*GIVEN INFORMATION*:
--------------------------------------------------
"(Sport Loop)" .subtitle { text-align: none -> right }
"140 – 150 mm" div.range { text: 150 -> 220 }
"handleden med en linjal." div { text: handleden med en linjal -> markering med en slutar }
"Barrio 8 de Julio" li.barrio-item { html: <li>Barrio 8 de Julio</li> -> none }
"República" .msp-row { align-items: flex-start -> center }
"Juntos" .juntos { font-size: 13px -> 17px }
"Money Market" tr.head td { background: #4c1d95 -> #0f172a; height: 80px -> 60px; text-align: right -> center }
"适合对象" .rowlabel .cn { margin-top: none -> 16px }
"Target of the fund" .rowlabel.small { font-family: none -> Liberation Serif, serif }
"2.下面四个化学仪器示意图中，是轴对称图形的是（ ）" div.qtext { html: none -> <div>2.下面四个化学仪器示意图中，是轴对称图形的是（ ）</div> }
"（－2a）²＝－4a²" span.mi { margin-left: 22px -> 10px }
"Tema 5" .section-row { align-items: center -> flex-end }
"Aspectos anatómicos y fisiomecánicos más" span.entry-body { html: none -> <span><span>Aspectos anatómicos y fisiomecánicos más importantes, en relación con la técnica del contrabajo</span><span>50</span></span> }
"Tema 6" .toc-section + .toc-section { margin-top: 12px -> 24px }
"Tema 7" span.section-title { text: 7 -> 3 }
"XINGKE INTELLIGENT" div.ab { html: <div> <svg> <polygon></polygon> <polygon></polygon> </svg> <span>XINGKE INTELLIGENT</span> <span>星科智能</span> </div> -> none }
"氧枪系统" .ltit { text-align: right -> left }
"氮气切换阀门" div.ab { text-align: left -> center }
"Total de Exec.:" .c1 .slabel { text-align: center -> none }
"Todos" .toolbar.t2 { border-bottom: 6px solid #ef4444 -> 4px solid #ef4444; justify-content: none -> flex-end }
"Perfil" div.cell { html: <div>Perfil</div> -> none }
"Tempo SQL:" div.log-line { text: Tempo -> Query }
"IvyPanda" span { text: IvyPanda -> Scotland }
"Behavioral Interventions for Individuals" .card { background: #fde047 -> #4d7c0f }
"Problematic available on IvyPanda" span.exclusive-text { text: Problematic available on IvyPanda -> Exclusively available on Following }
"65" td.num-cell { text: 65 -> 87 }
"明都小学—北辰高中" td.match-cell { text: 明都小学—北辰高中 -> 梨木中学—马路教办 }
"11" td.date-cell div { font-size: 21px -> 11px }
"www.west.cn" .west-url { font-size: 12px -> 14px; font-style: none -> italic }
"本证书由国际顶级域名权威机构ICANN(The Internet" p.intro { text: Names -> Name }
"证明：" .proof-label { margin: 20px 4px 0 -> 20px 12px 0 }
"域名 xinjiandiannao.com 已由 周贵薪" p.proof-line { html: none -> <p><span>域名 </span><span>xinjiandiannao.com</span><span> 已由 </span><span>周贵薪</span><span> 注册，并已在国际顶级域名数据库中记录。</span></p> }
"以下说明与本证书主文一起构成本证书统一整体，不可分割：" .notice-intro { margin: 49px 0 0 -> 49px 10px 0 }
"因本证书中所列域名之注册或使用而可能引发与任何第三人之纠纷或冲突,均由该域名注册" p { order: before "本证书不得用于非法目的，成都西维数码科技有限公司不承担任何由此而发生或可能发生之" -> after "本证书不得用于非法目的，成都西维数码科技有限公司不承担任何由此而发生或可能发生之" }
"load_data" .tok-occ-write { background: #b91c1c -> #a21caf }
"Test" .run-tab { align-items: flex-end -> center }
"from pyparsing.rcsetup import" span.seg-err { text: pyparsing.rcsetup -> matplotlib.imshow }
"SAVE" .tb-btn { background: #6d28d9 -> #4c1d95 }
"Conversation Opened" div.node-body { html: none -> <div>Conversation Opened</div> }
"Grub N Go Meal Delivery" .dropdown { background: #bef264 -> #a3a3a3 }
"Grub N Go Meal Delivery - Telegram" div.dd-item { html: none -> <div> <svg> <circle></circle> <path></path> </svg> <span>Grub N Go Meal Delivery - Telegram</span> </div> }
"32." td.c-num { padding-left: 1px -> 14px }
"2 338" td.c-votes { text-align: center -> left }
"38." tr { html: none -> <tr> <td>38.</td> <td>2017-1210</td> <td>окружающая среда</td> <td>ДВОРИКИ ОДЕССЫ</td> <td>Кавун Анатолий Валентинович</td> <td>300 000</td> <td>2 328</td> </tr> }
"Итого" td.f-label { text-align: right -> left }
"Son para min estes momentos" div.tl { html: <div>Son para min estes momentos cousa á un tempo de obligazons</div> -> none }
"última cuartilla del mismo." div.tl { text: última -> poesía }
--------------------------------------------------
*EXERCISE OBJECTIVE*: Return all the lines shown above, precisely as they stand.

*EXERCISE SOLUTION*:
"(Sport Loop)" .subtitle { text-align: none -> right }
"140 – 150 mm" div.range { text: 150 -> 220 }
"handleden med en linjal." div { text: handleden med en linjal -> markering med en slutar }
"Barrio 8 de Julio" li.barrio-item { html: <li>Barrio 8 de Julio</li> -> none }
"República" .msp-row { align-items: flex-start -> center }
"Juntos" .juntos { font-size: 13px -> 17px }
"Money Market" tr.head td { background: #4c1d95 -> #0f172a; height: 80px -> 60px; text-align: right -> center }
"适合对象" .rowlabel .cn { margin-top: none -> 16px }
"Target of the fund" .rowlabel.small { font-family: none -> Liberation Serif, serif }
"2.下面四个化学仪器示意图中，是轴对称图形的是（ ）" div.qtext { html: none -> <div>2.下面四个化学仪器示意图中，是轴对称图形的是（ ）</div> }
"（－2a）²＝－4a²" span.mi { margin-left: 22px -> 10px }
"Tema 5" .section-row { align-items: center -> flex-end }
"Aspectos anatómicos y fisiomecánicos más" span.entry-body { html: none -> <span><span>Aspectos anatómicos y fisiomecánicos más importantes, en relación con la técnica del contrabajo</span><span>50</span></span> }
"Tema 6" .toc-section + .toc-section { margin-top: 12px -> 24px }
"Tema 7" span.section-title { text: 7 -> 3 }
"XINGKE INTELLIGENT" div.ab { html: <div> <svg> <polygon></polygon> <polygon></polygon> </svg> <span>XINGKE INTELLIGENT</span> <span>星科智能</span> </div> -> none }
"氧枪系统" .ltit { text-align: right -> left }
"氮气切换阀门" div.ab { text-align: left -> center }
"Total de Exec.:" .c1 .slabel { text-align: center -> none }
"Todos" .toolbar.t2 { border-bottom: 6px solid #ef4444 -> 4px solid #ef4444; justify-content: none -> flex-end }
"Perfil" div.cell { html: <div>Perfil</div> -> none }
"Tempo SQL:" div.log-line { text: Tempo -> Query }
"IvyPanda" span { text: IvyPanda -> Scotland }
"Behavioral Interventions for Individuals" .card { background: #fde047 -> #4d7c0f }
"Problematic available on IvyPanda" span.exclusive-text { text: Problematic available on IvyPanda -> Exclusively available on Following }
"65" td.num-cell { text: 65 -> 87 }
"明都小学—北辰高中" td.match-cell { text: 明都小学—北辰高中 -> 梨木中学—马路教办 }
"11" td.date-cell div { font-size: 21px -> 11px }
"www.west.cn" .west-url { font-size: 12px -> 14px; font-style: none -> italic }
"本证书由国际顶级域名权威机构ICANN(The Internet" p.intro { text: Names -> Name }
"证明：" .proof-label { margin: 20px 4px 0 -> 20px 12px 0 }
"域名 xinjiandiannao.com 已由 周贵薪" p.proof-line { html: none -> <p><span>域名 </span><span>xinjiandiannao.com</span><span> 已由 </span><span>周贵薪</span><span> 注册，并已在国际顶级域名数据库中记录。</span></p> }
"以下说明与本证书主文一起构成本证书统一整体，不可分割：" .notice-intro { margin: 49px 0 0 -> 49px 10px 0 }
"因本证书中所列域名之注册或使用而可能引发与任何第三人之纠纷或冲突,均由该域名注册" p { order: before "本证书不得用于非法目的，成都西维数码科技有限公司不承担任何由此而发生或可能发生之" -> after "本证书不得用于非法目的，成都西维数码科技有限公司不承担任何由此而发生或可能发生之" }
"load_data" .tok-occ-write { background: #b91c1c -> #a21caf }
"Test" .run-tab { align-items: flex-end -> center }
"from pyparsing.rcsetup import" span.seg-err { text: pyparsing.rcsetup -> matplotlib.imshow }
"SAVE" .tb-btn { background: #6d28d9 -> #4c1d95 }
"Conversation Opened" div.node-body { html: none -> <div>Conversation Opened</div> }
"Grub N Go Meal Delivery" .dropdown { background: #bef264 -> #a3a3a3 }
"Grub N Go Meal Delivery - Telegram" div.dd-item { html: none -> <div> <svg> <circle></circle> <path></path> </svg> <span>Grub N Go Meal Delivery - Telegram</span> </div> }
"32." td.c-num { padding-left: 1px -> 14px }
"2 338" td.c-votes { text-align: center -> left }
"38." tr { html: none -> <tr> <td>38.</td> <td>2017-1210</td> <td>окружающая среда</td> <td>ДВОРИКИ ОДЕССЫ</td> <td>Кавун Анатолий Валентинович</td> <td>300 000</td> <td>2 328</td> </tr> }
"Итого" td.f-label { text-align: right -> left }
"Son para min estes momentos" div.tl { html: <div>Son para min estes momentos cousa á un tempo de obligazons</div> -> none }
"última cuartilla del mismo." div.tl { text: última -> poesía }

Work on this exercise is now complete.